*** STUDY MATERIAL

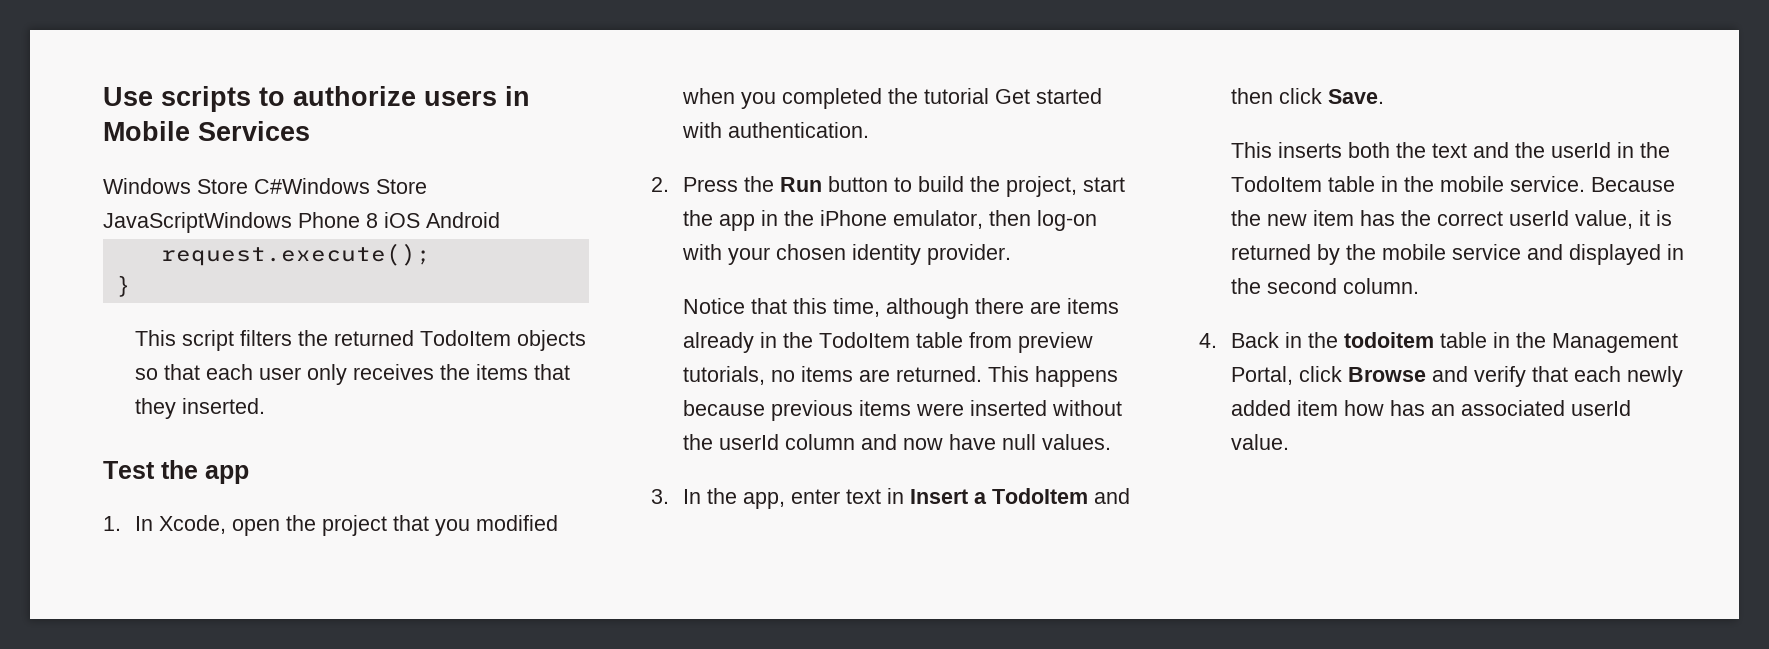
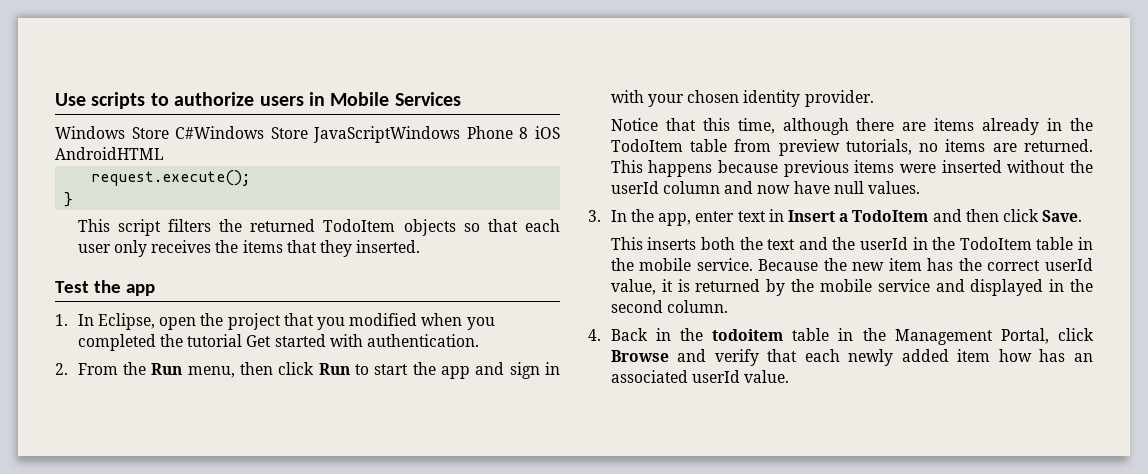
[426,212,500,228] Android -> [55,147,164,160] AndroidHTML
[158,515,226,534] Xcode, -> [98,313,156,330] Eclipse,
[682,177,738,192] Press -> [77,363,118,375] From
[827,176,1125,197] [682,210,1097,231] button to build the project, start the app in the iPhone emulator, then log-on -> [187,362,560,379] menu, then click Run to start the app and sign in

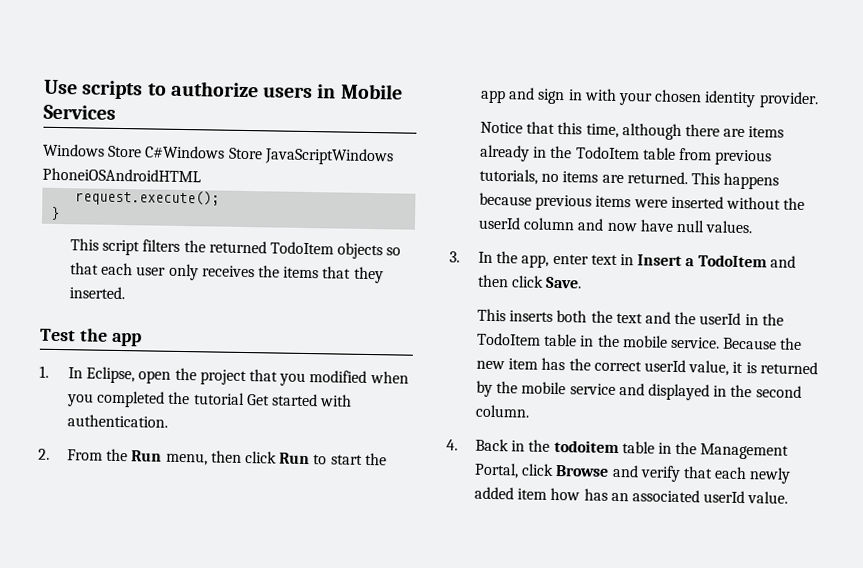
[466,126,560,139] [55,147,164,160] Phone 8 iOS AndroidHTML -> [42,167,201,183] PhoneiOSAndroidHTML
[778,139,840,156] preview -> [714,149,773,166] previous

******

▶ WORK TASK:
Working from the entries above, find every line in which the word "AndroidHTML" occurs and copy it.

▶ OUTPUT OF THE EXERCISE:
[426,212,500,228] Android -> [55,147,164,160] AndroidHTML
[466,126,560,139] [55,147,164,160] Phone 8 iOS AndroidHTML -> [42,167,201,183] PhoneiOSAndroidHTML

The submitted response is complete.